背後から、はぁーっ!とあからさまなため息が聞こえた。
テーブルを拭きながらの小寺郁美のため息だ。
_____俺が何かしたか?
振り返って“何か?”と問いただそうかとも思ったが、下手なことを口走ったらパワハラだセクハラだと言われかねないから、聞こえないふりをした。
_____これもある意味パワハラじゃないのか?部下からの逆パワハラってやつ
まだ郁美の視線を感じたので、トントンと強めに書類をまとめて、席を立った。
「じゃあ、今日はこれで」
伝票やシフト表をまとめて店長に返却して、店を出た。
なんとなく、まだ郁美に見られているような気がしてしまう。
杏奈と年も近く、子どもが1人いる母親というところも似ているからか、うっかりすると敬遠しそうになる。
立場上、そんなことではいけないのだが。
その点、京香は若いからか素直でいい子だし、俺みたいな男に憧れを持っていると言ったから、親しみを感じた。

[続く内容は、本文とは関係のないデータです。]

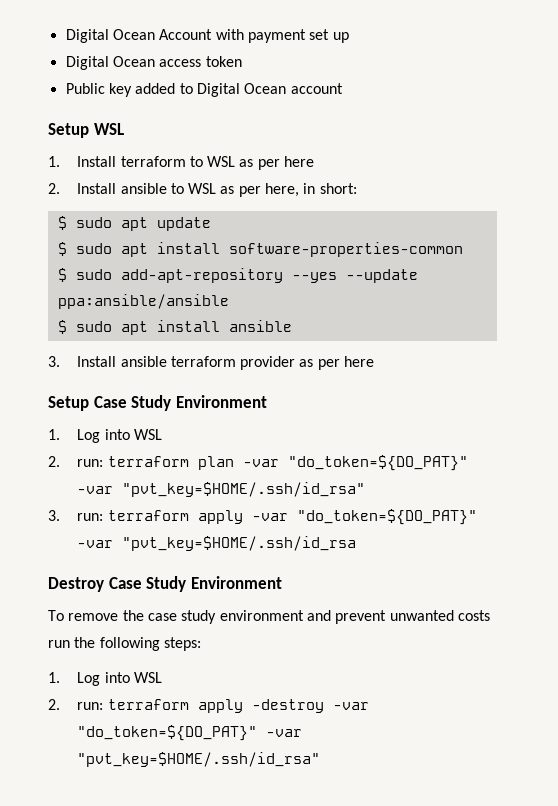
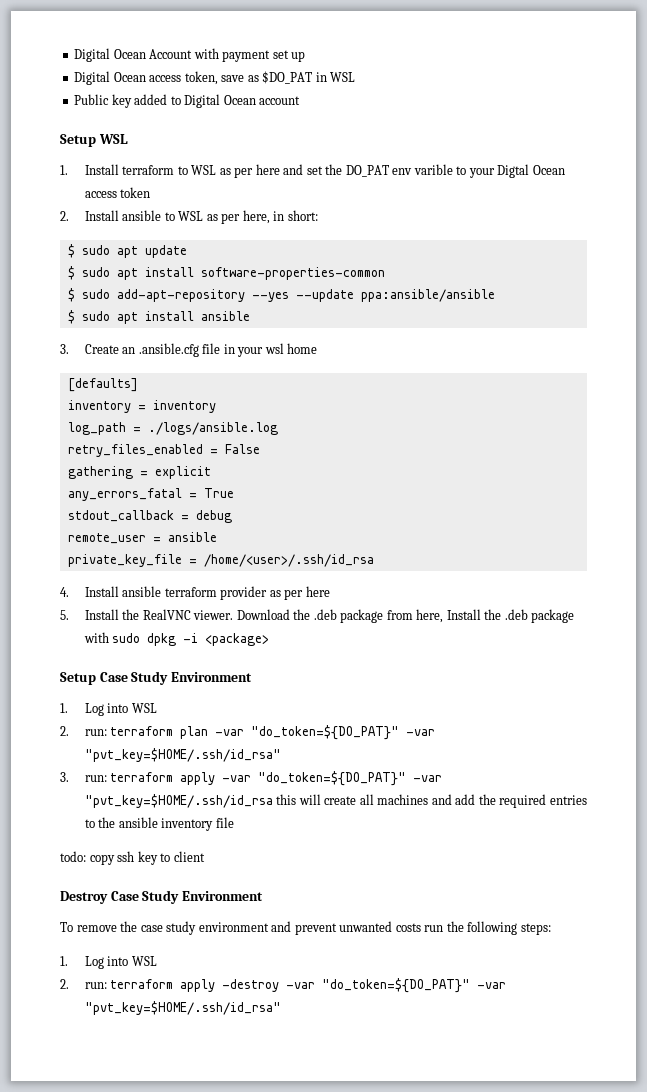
- Digital Ocean access token
+ Digital Ocean access token, save as $DO_PAT in WSL
- 1. Install terraform to WSL as per here
+ 1. Install terraform to WSL as per here and set the DO_PAT env varible to your Digtal Ocean access token
- 3. Install ansible terraform provider as per here
+ 3. Create an .ansible.cfg file in your wsl home
+ [defaults]
+ inventory = inventory
+ log_path = ./logs/ansible.log
+ retry_files_enabled = False
+ gathering = explicit
+ any_errors_fatal = True
+ stdout_callback = debug
+ remote_user = ansible
+ private_key_file = /home/<user>/.ssh/id_rsa
+ 4. Install ansible terraform provider as per here
+ 5. Install the RealVNC viewer. Download the .deb package from here, Install the .deb package with sudo dpkg -i <package>
- 3. run: terraform apply -var "do_token=${DO_PAT}" -var "pvt_key=$HOME/.ssh/id_rsa
+ 3. run: terraform apply -var "do_token=${DO_PAT}" -var "pvt_key=$HOME/.ssh/id_rsa this will create all machines and add the required entries to the ansible inventory file
+ todo: copy ssh key to client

駐車場まで来た時、名前を呼ばれて振り返ったら京香が追いかけてきてきた。
「あの、これ、忘れ物です」
その手にあったのは、俺の名刺入れだった。
さっきポケットの中身を出したから、そのままテーブルに置き忘れていたらしい。
「ありがとう、助かるよ」
「どういたしまして。あの、一枚もらっておきましたので」
そう言うとまるでマジシャンのトランプのように一枚、指先でひらひらとしてみせた。
「あー、別にかまわないよ、仕事で使うものだから」
「これって、用事があったらかけてもいい番号ですか?」
名刺の電話番号を指差している。
「いいけど?シフトの要望なら店長じゃないと、俺には権限はないよ」
「違いますよ、もっと個人的なことです」
「ん?個人的な?」
「別に気にしないでください。じゃ、お疲れ様でした」
ペコリを頭を下げてまた店内に戻って行った。
_____個人的なこと?それはもしかして?
甘い妄想が頭に浮かんだ。
◇◇◇◇◇
が、しかし。
妄想は妄想で終わったようで、京香からはなんの連絡もなく時間は過ぎた。
今日は佐々木の結婚式だ。
罠にハマった男の、新たな旅立ちと罠を仕掛けた女のハレの舞台だ。